Find the lines of the listing that contain the string "Sticker", and return them.
Top of EXERCISE INPUTS
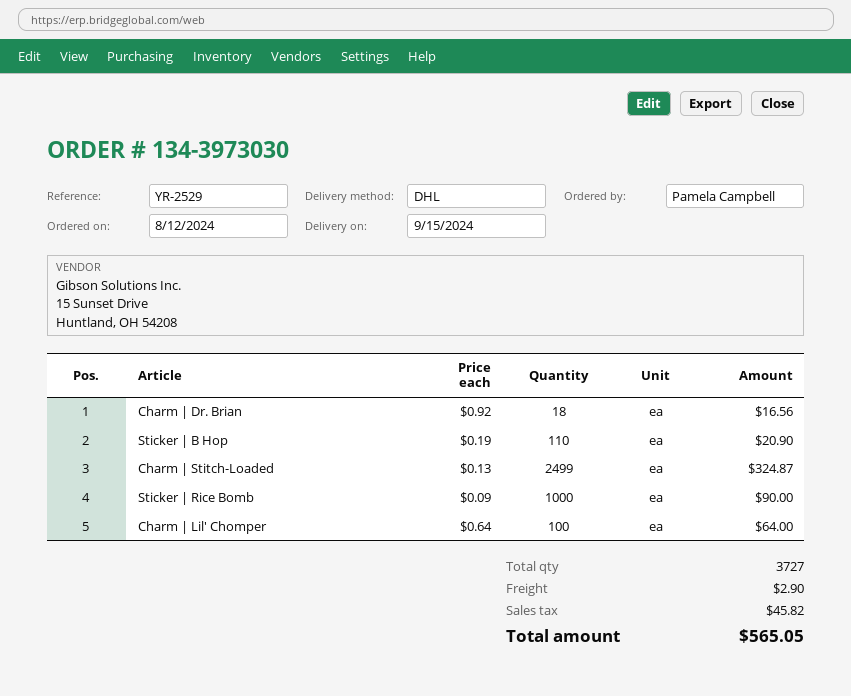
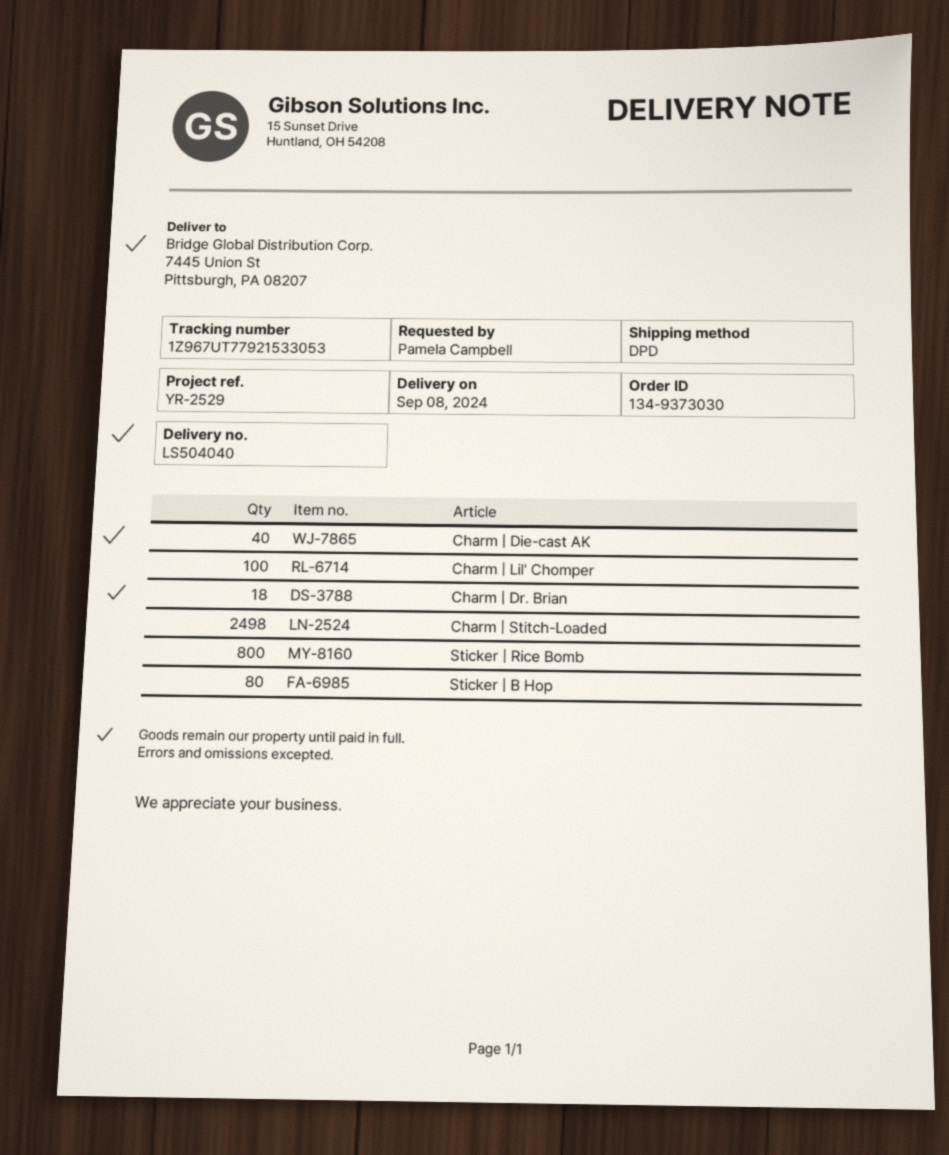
order number: 134-3973030 -> 134-9373030
delivery date: 2024-09-15 -> 2024-09-08
shipping method: DHL -> DPD
Sticker | B Hop: 110 -> 80
Charm | Stitch-Loaded: 2499 -> 2498
Sticker | Rice Bomb: 1000 -> 800
Charm | Die-cast AK: none -> 40

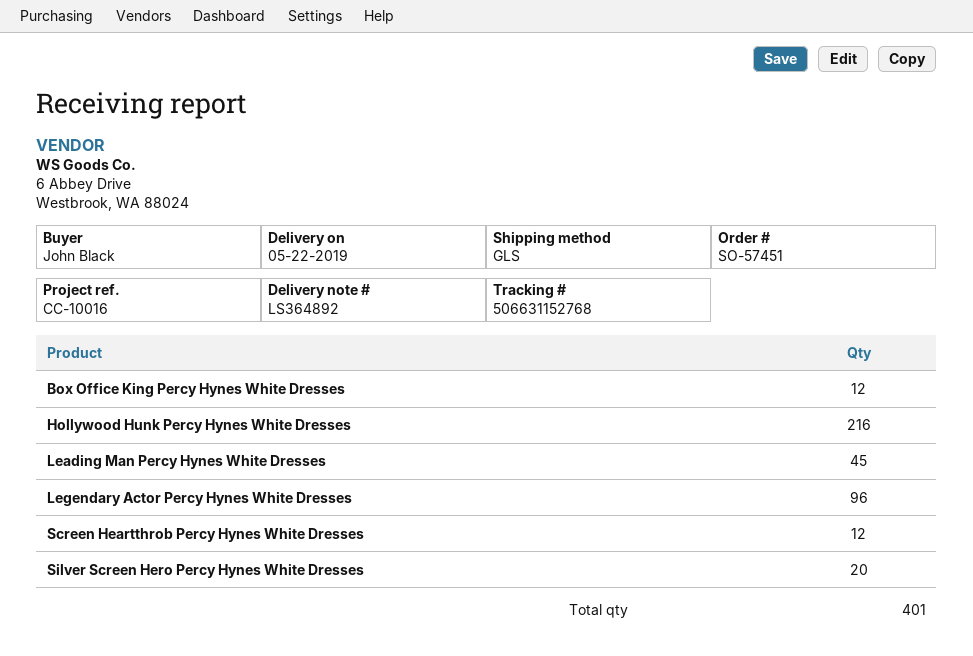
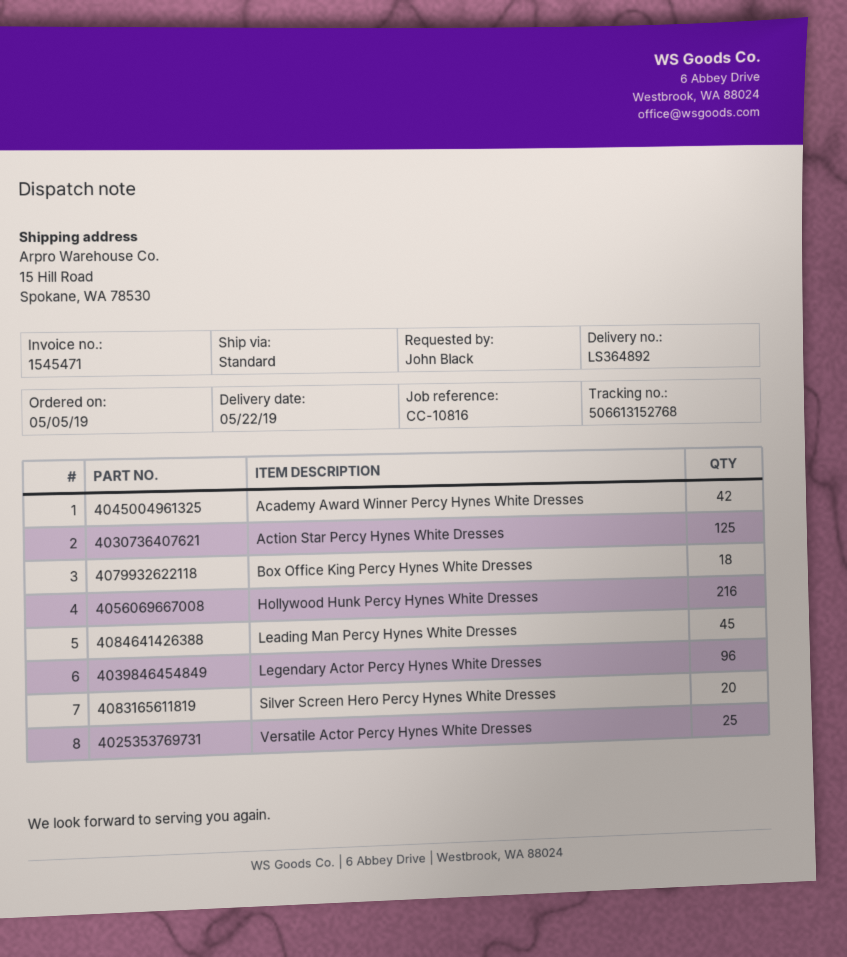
reference: CC-10016 -> CC-10816
shipping method: GLS -> standard
tracking number: 506631152768 -> 506613152768
Box Office King Percy Hynes White Dresses: 12 -> 18
Screen Heartthrob Percy Hynes White Dresses: 12 -> none
Academy Award Winner Percy Hynes White Dresses: none -> 42
Action Star Percy Hynes White Dresses: none -> 125
Versatile Actor Percy Hynes White Dresses: none -> 25

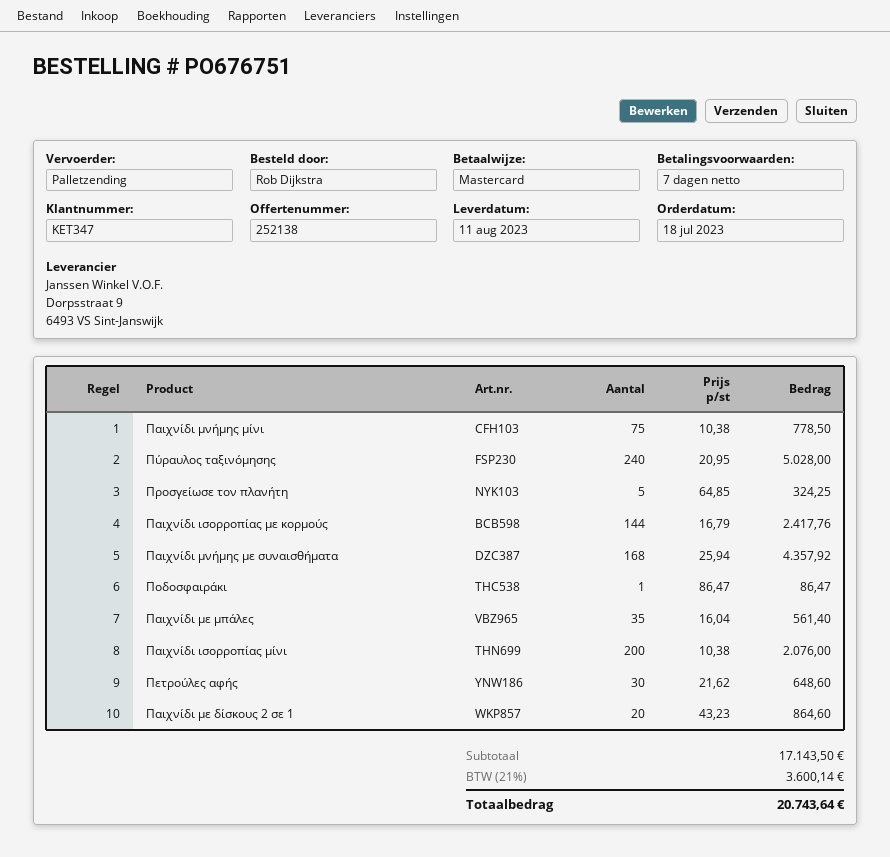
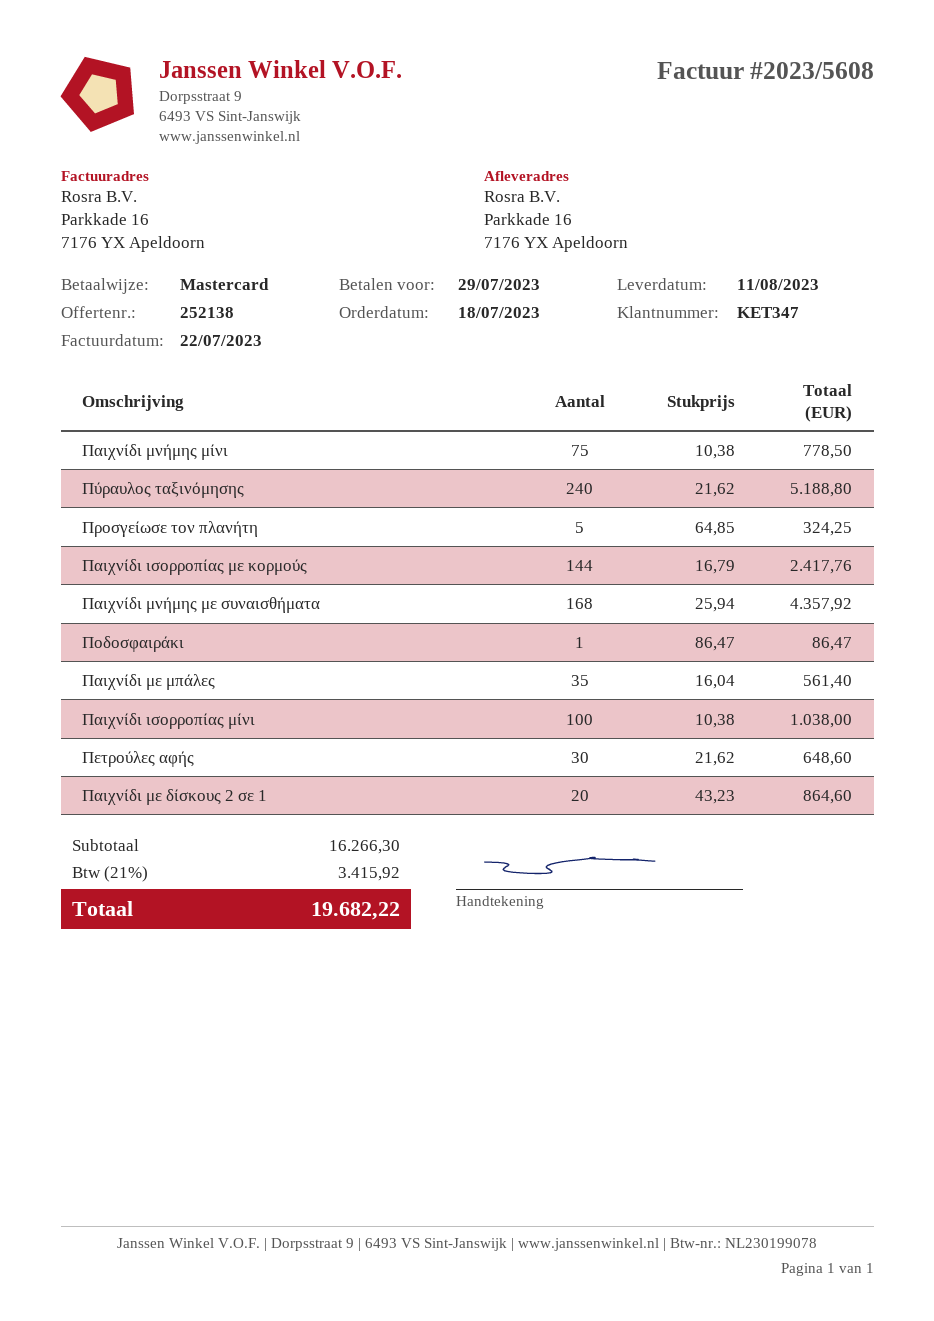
Πύραυλος ταξινόμησης: 240 x 20.95 = 5028.00 -> 240 x 21.62 = 5188.80
Παιχνίδι ισορροπίας μίνι: 200 x 10.38 = 2076.00 -> 100 x 10.38 = 1038.00
subtotal: 17143.50 -> 16266.30
tax: 21% = 3600.14 -> 21% = 3415.92
total: 20743.64 -> 19682.22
Bottom of EXERCISE INPUTS
ANSWER FOR THIS EXERCISE.
Sticker | B Hop: 110 -> 80
Sticker | Rice Bomb: 1000 -> 800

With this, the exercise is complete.